» Problem requirements
Give back every record exactly, images excluded.

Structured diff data
◆ ◆ ◆ ◆
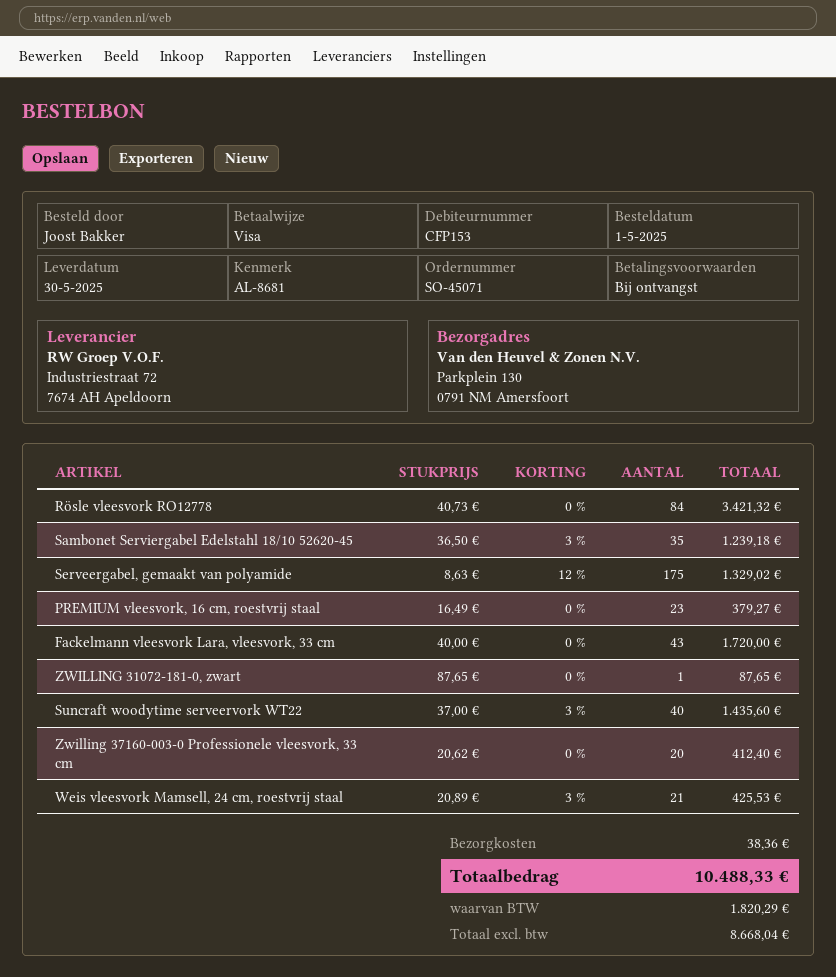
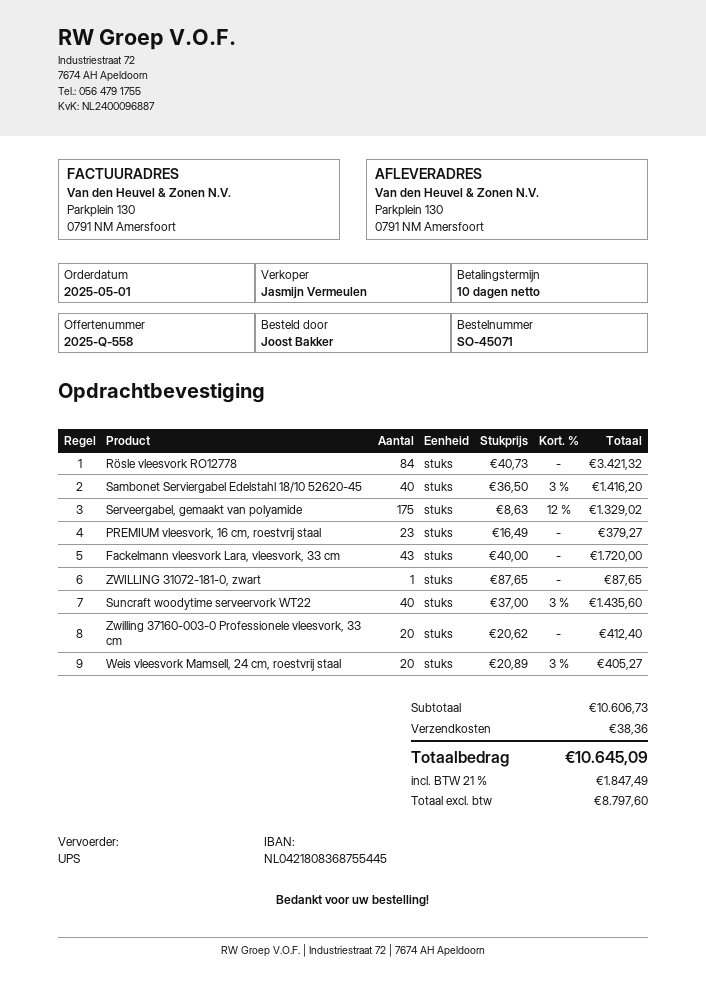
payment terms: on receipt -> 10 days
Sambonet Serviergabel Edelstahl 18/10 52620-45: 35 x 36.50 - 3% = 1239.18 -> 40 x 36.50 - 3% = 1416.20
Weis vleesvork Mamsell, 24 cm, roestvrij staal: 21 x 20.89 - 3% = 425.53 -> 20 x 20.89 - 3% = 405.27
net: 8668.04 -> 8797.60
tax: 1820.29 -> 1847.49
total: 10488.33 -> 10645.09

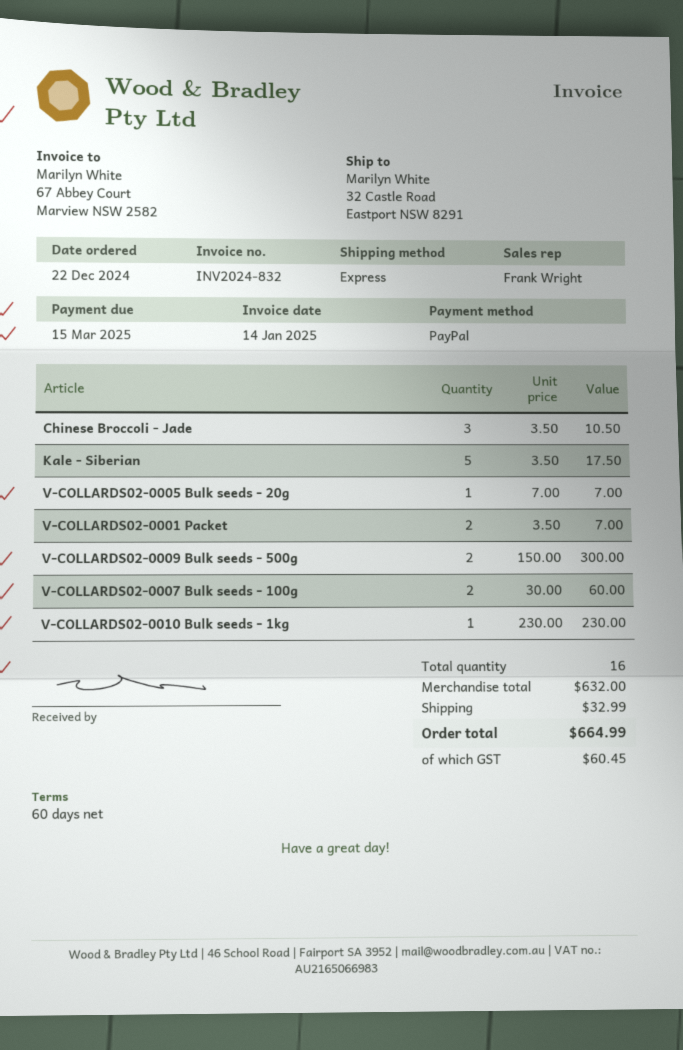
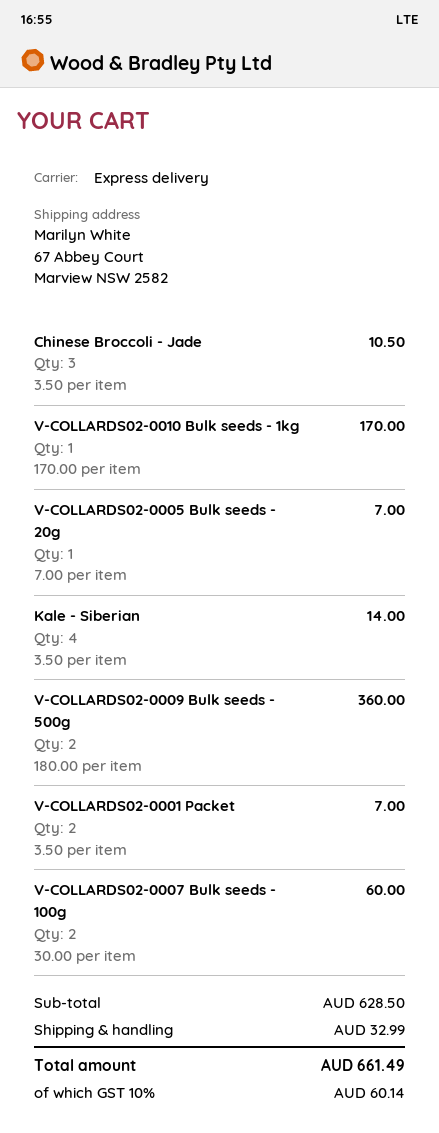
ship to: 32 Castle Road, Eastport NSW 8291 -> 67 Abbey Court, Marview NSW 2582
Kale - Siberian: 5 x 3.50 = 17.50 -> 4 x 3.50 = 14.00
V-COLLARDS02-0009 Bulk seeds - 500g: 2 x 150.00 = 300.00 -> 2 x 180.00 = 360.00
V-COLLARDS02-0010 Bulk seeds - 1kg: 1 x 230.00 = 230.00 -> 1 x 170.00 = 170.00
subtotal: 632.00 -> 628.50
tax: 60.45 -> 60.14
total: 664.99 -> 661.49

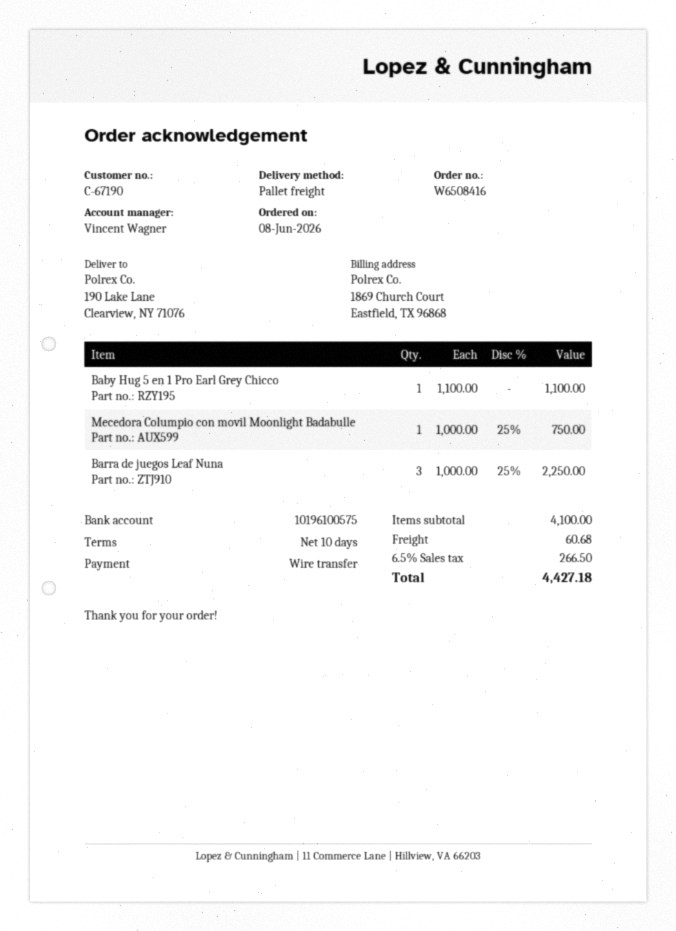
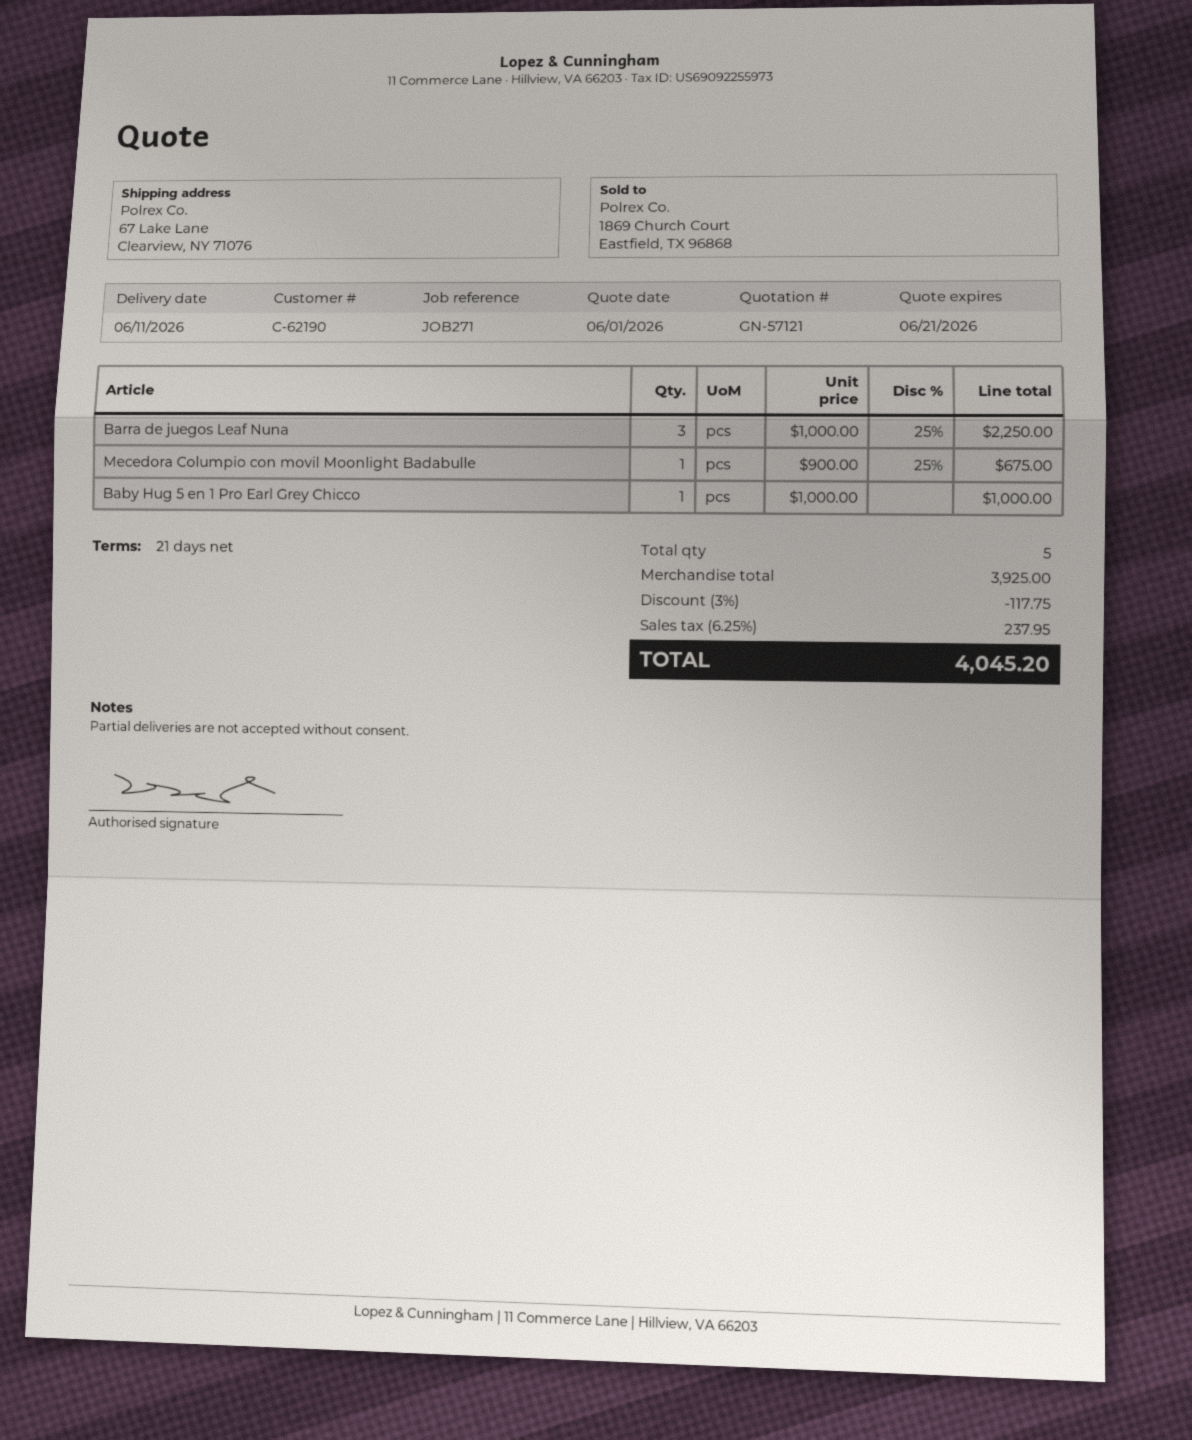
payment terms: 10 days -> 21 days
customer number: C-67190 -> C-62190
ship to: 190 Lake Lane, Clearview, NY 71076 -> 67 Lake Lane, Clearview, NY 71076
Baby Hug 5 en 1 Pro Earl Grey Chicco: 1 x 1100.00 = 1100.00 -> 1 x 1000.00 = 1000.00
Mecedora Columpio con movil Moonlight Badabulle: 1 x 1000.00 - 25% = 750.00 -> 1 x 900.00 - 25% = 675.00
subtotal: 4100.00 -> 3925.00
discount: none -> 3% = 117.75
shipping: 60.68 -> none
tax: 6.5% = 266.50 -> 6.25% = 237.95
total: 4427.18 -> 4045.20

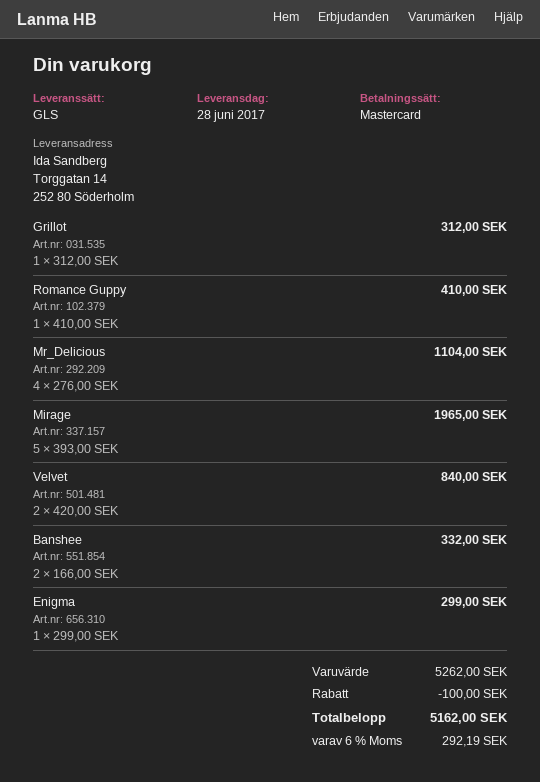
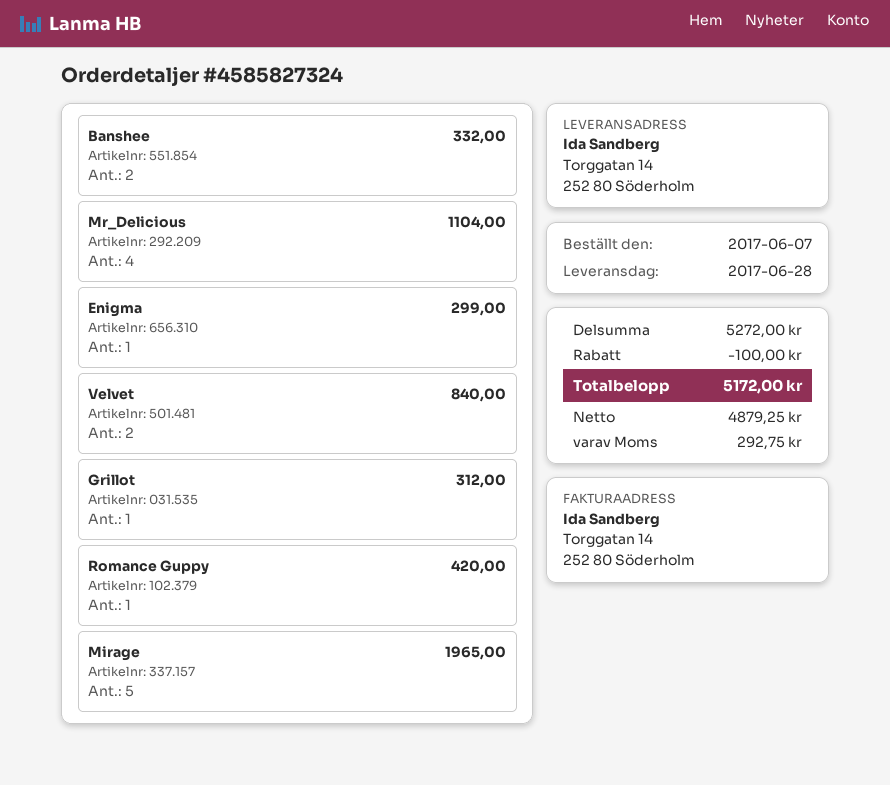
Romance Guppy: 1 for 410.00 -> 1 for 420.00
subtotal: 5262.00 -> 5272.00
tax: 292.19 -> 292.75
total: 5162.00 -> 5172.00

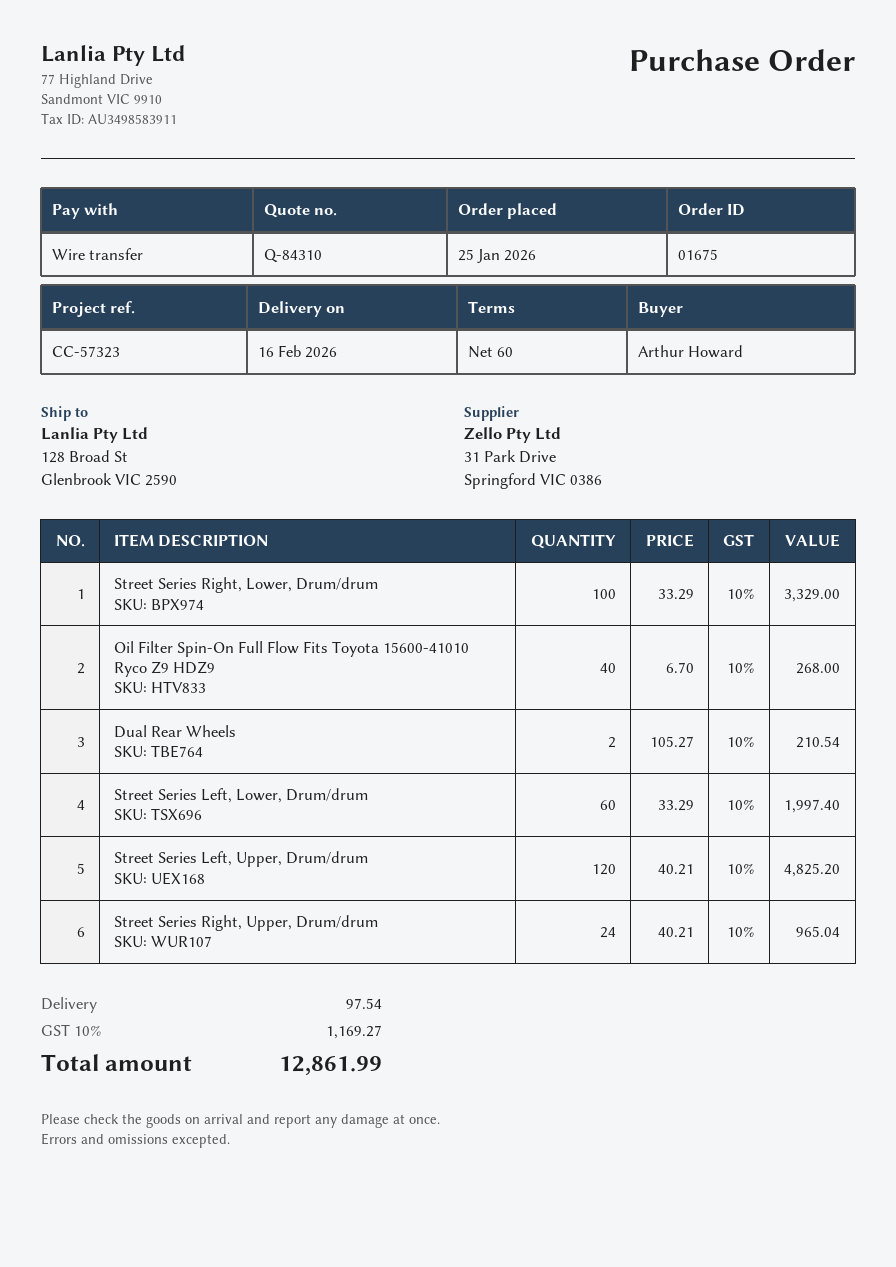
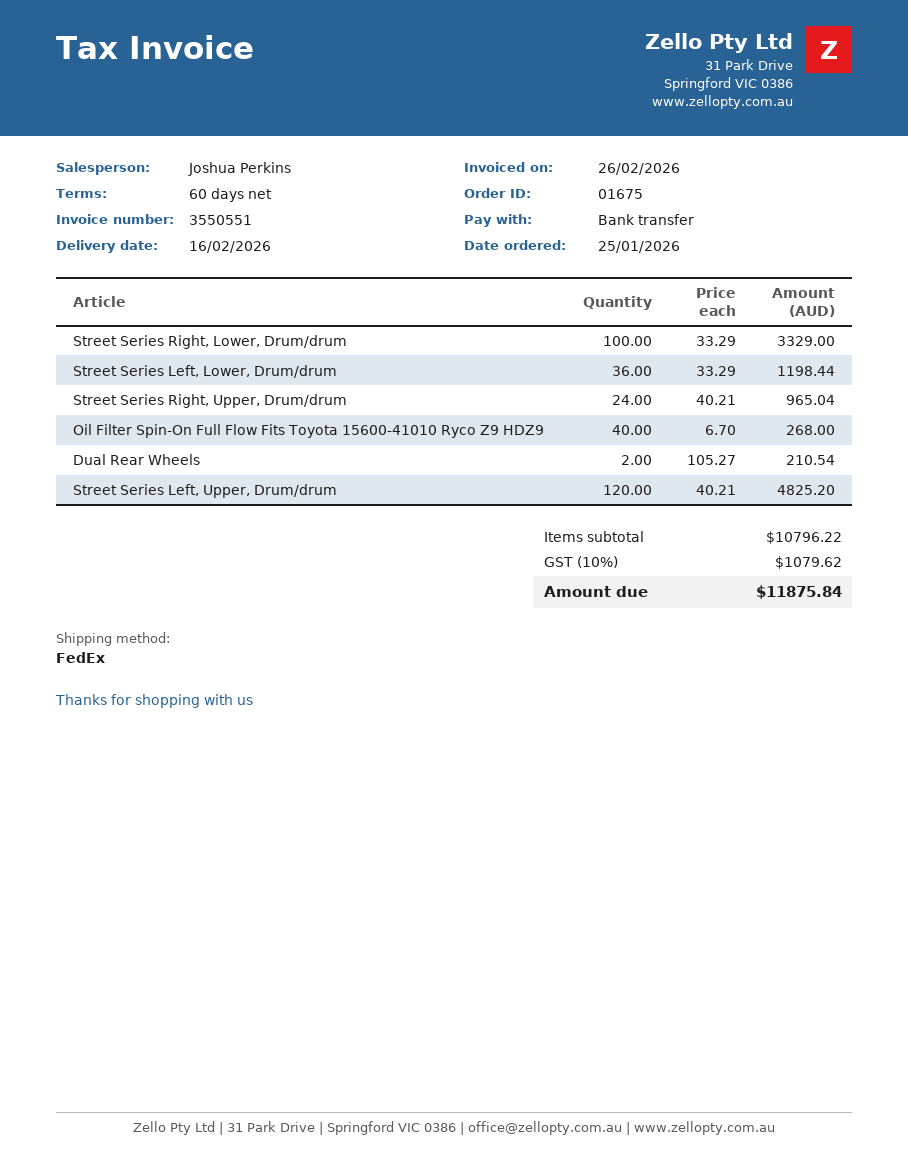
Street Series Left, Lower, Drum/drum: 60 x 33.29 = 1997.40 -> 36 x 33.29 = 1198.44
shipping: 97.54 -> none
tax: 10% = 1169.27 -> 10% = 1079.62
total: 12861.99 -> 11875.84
◆ ◆ ◆ ◆
» Solution to this exercise
payment terms: on receipt -> 10 days
Sambonet Serviergabel Edelstahl 18/10 52620-45: 35 x 36.50 - 3% = 1239.18 -> 40 x 36.50 - 3% = 1416.20
Weis vleesvork Mamsell, 24 cm, roestvrij staal: 21 x 20.89 - 3% = 425.53 -> 20 x 20.89 - 3% = 405.27
net: 8668.04 -> 8797.60
tax: 1820.29 -> 1847.49
total: 10488.33 -> 10645.09

ship to: 32 Castle Road, Eastport NSW 8291 -> 67 Abbey Court, Marview NSW 2582
Kale - Siberian: 5 x 3.50 = 17.50 -> 4 x 3.50 = 14.00
V-COLLARDS02-0009 Bulk seeds - 500g: 2 x 150.00 = 300.00 -> 2 x 180.00 = 360.00
V-COLLARDS02-0010 Bulk seeds - 1kg: 1 x 230.00 = 230.00 -> 1 x 170.00 = 170.00
subtotal: 632.00 -> 628.50
tax: 60.45 -> 60.14
total: 664.99 -> 661.49

payment terms: 10 days -> 21 days
customer number: C-67190 -> C-62190
ship to: 190 Lake Lane, Clearview, NY 71076 -> 67 Lake Lane, Clearview, NY 71076
Baby Hug 5 en 1 Pro Earl Grey Chicco: 1 x 1100.00 = 1100.00 -> 1 x 1000.00 = 1000.00
Mecedora Columpio con movil Moonlight Badabulle: 1 x 1000.00 - 25% = 750.00 -> 1 x 900.00 - 25% = 675.00
subtotal: 4100.00 -> 3925.00
discount: none -> 3% = 117.75
shipping: 60.68 -> none
tax: 6.5% = 266.50 -> 6.25% = 237.95
total: 4427.18 -> 4045.20

Romance Guppy: 1 for 410.00 -> 1 for 420.00
subtotal: 5262.00 -> 5272.00
tax: 292.19 -> 292.75
total: 5162.00 -> 5172.00

Street Series Left, Lower, Drum/drum: 60 x 33.29 = 1997.40 -> 36 x 33.29 = 1198.44
shipping: 97.54 -> none
tax: 10% = 1169.27 -> 10% = 1079.62
total: 12861.99 -> 11875.84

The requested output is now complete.